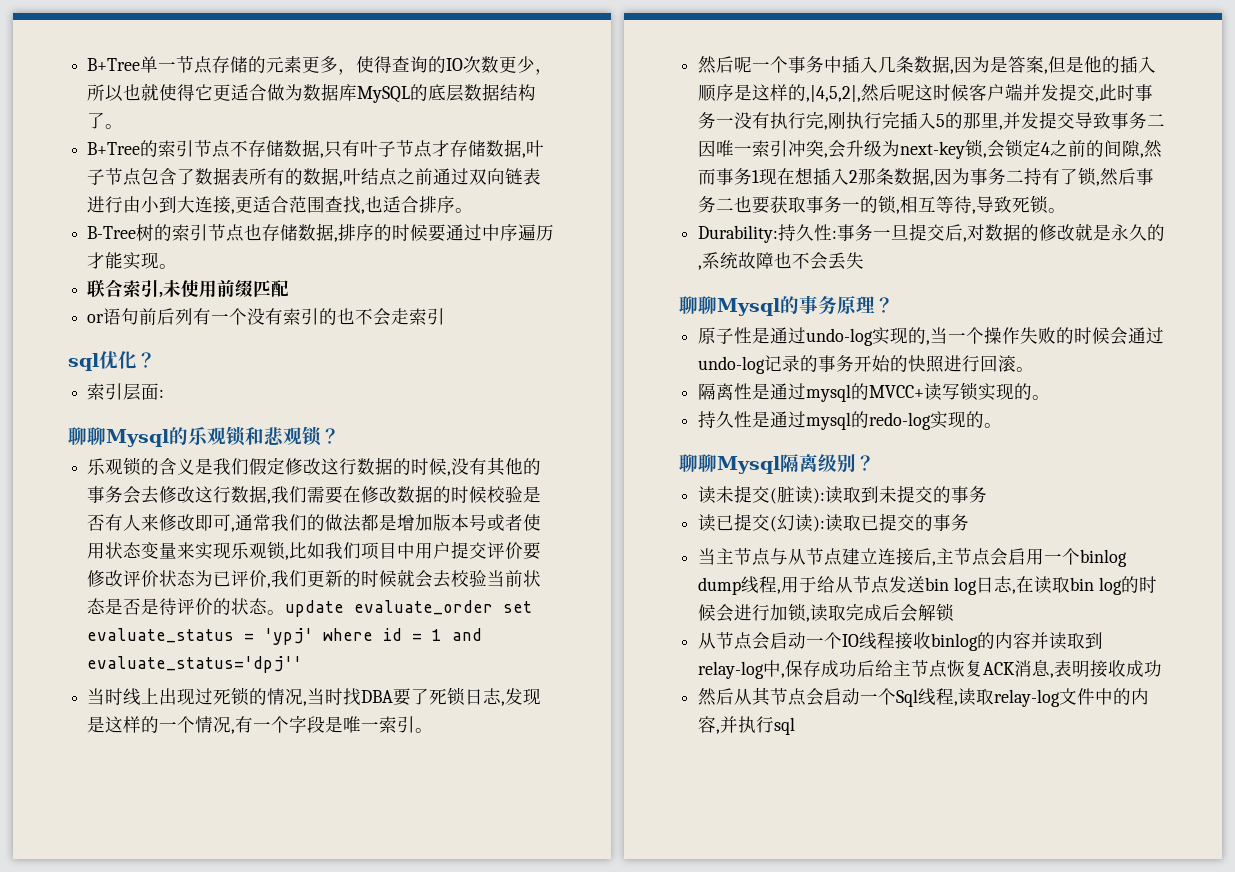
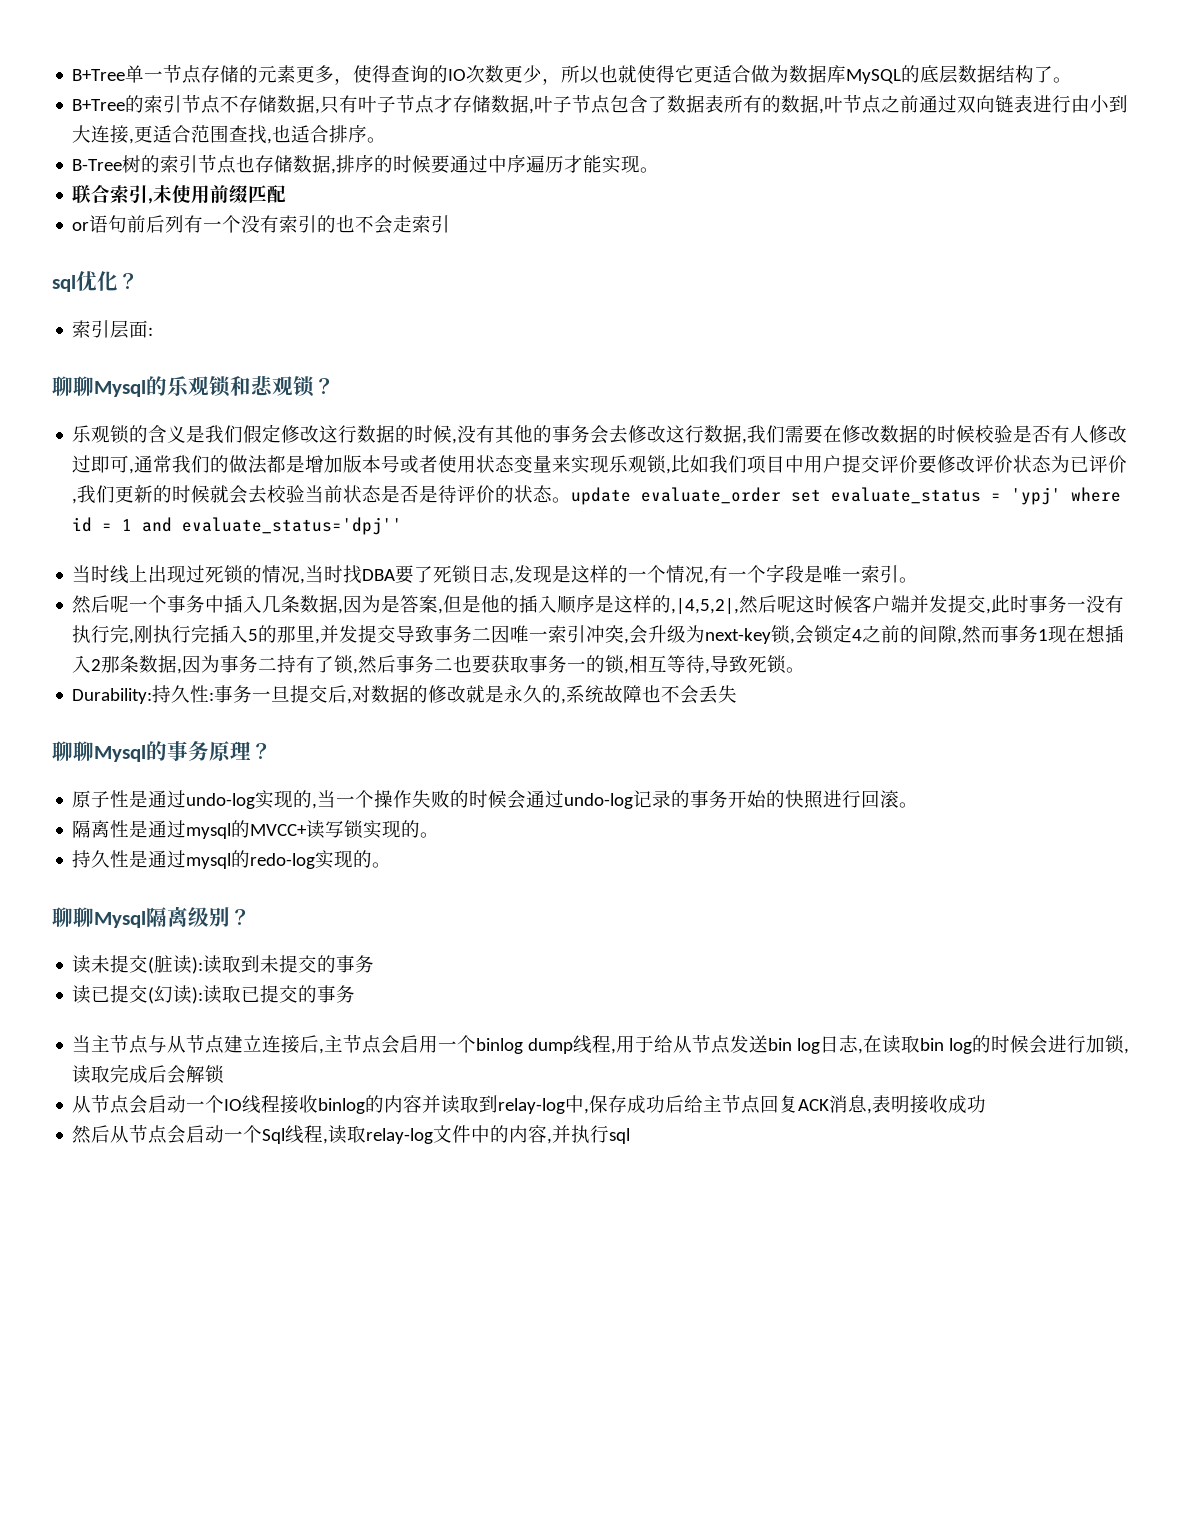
[361,168,380,185] 结 -> [843,94,863,113] 节
[141,514,196,531] 来修改 -> [1089,425,1128,443] [72,455,92,473] 修改过
[947,660,966,677] 恢 -> [760,1095,780,1113] 回
[752,687,772,706] 其 -> (130, 1134) none

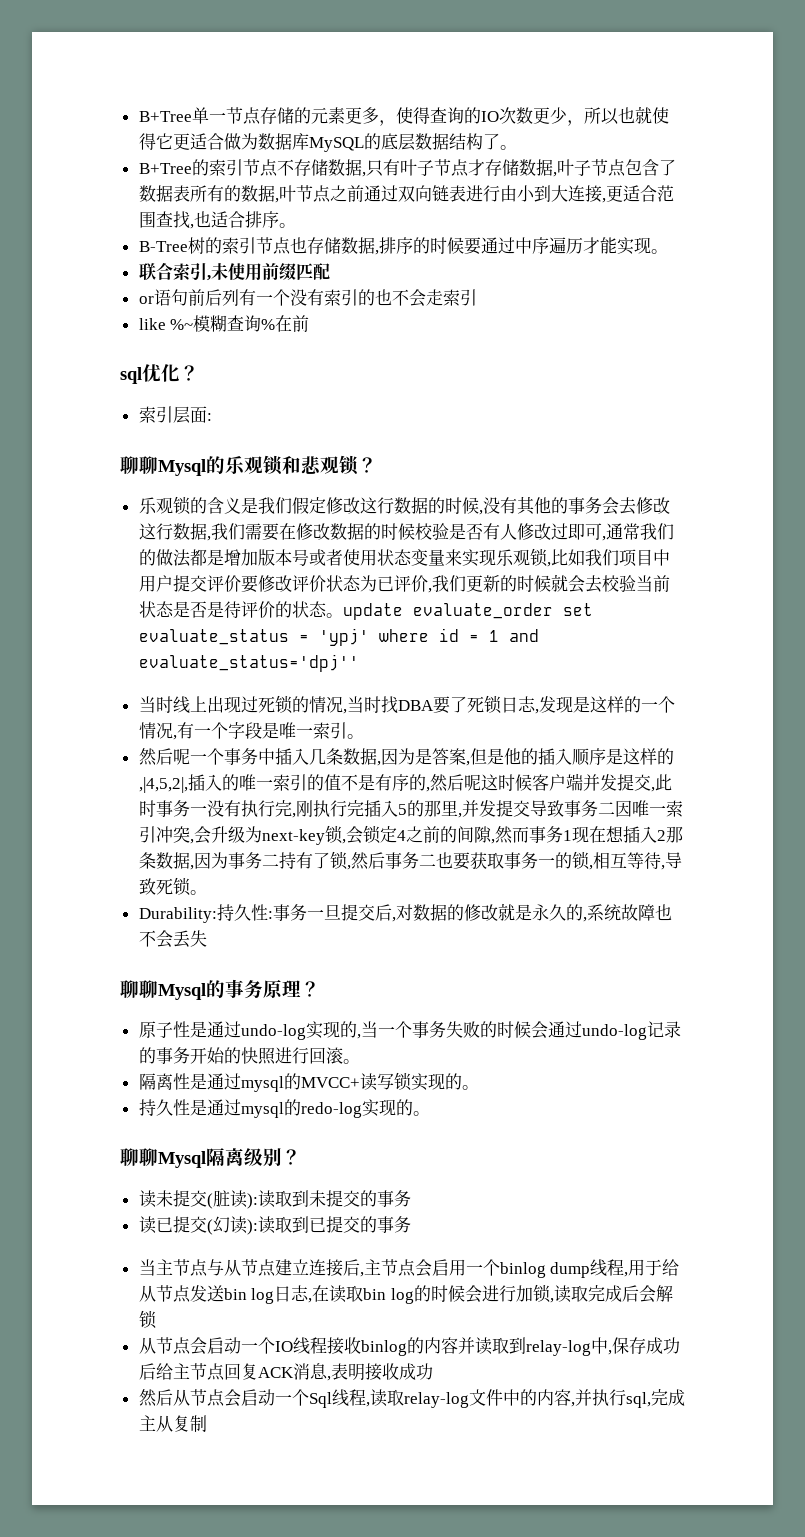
(451, 224) none -> [138,315,310,332] // like %~模糊查询%在前
(740, 606) none -> [187,774,430,792] 插入的唯一索引的值不是有序的,
[374,790,413,808] 操作 -> [411,1021,446,1038] 事务
(242, 994) none -> [291,1216,309,1233] 到
[609,1128,631,1144] sql -> [625,1389,685,1408] [138,1415,207,1432] sql,完成主从复制

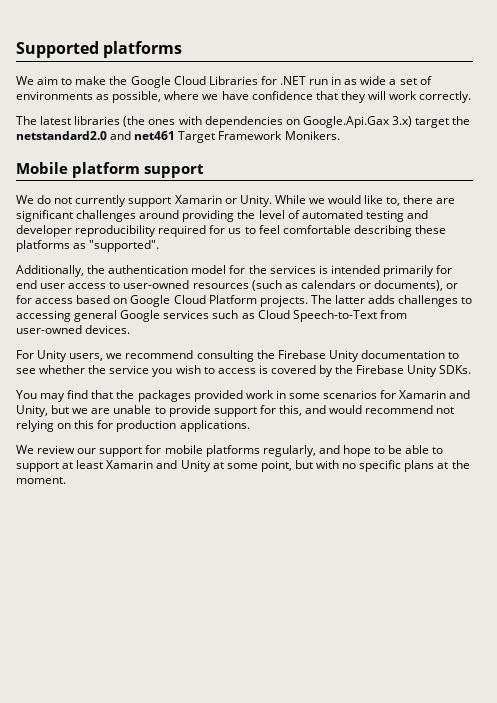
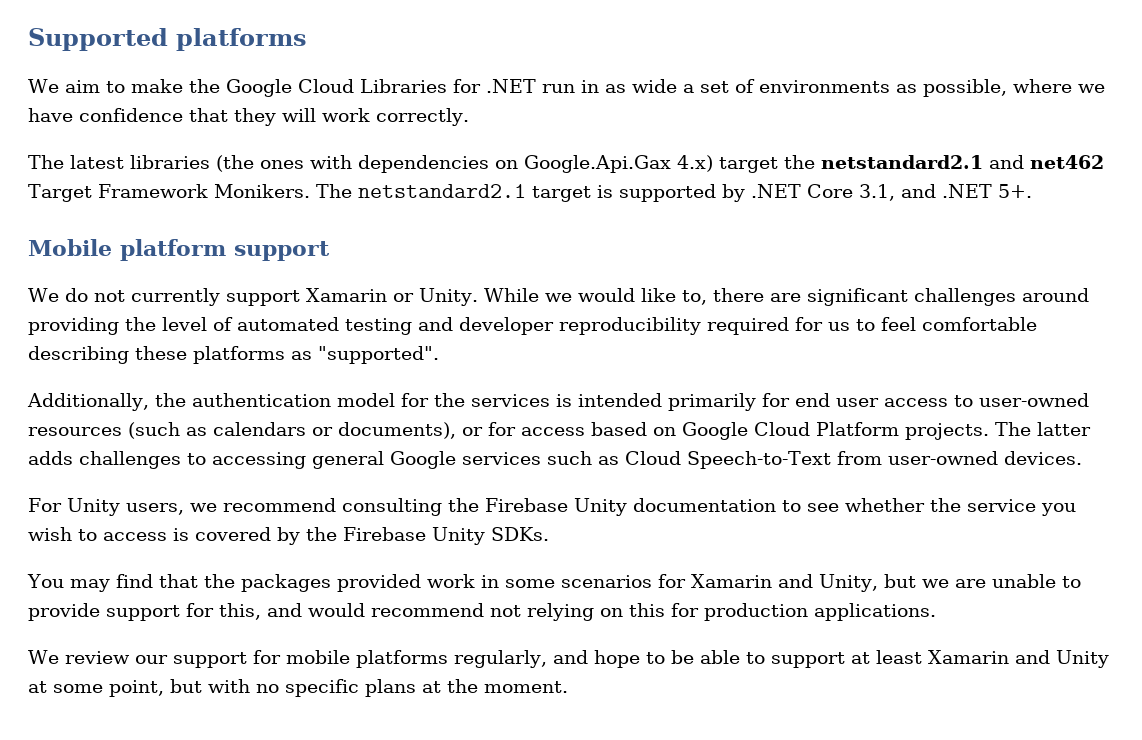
[391,116,412,127] 3.x) -> [677,155,713,172] 4.x)
[16,131,176,140] netstandard2.0 and net461 -> [821,155,1104,169] netstandard2.1 and net462
(340, 135) none -> [315,184,1032,202] The netstandard2.1 target is supported by .NET Core 3.1, and .NET 5+.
══════
* Exercise instructions *
In the records above, copy exactly everything from the line that has "[374,790,413,808] 操作 ->" down to the line that has "[391,116,412,127] 3.x) ->", both ends included, and leave out the pictures.

* Solved exercise *
[374,790,413,808] 操作 -> [411,1021,446,1038] 事务
(242, 994) none -> [291,1216,309,1233] 到
[609,1128,631,1144] sql -> [625,1389,685,1408] [138,1415,207,1432] sql,完成主从复制

[391,116,412,127] 3.x) -> [677,155,713,172] 4.x)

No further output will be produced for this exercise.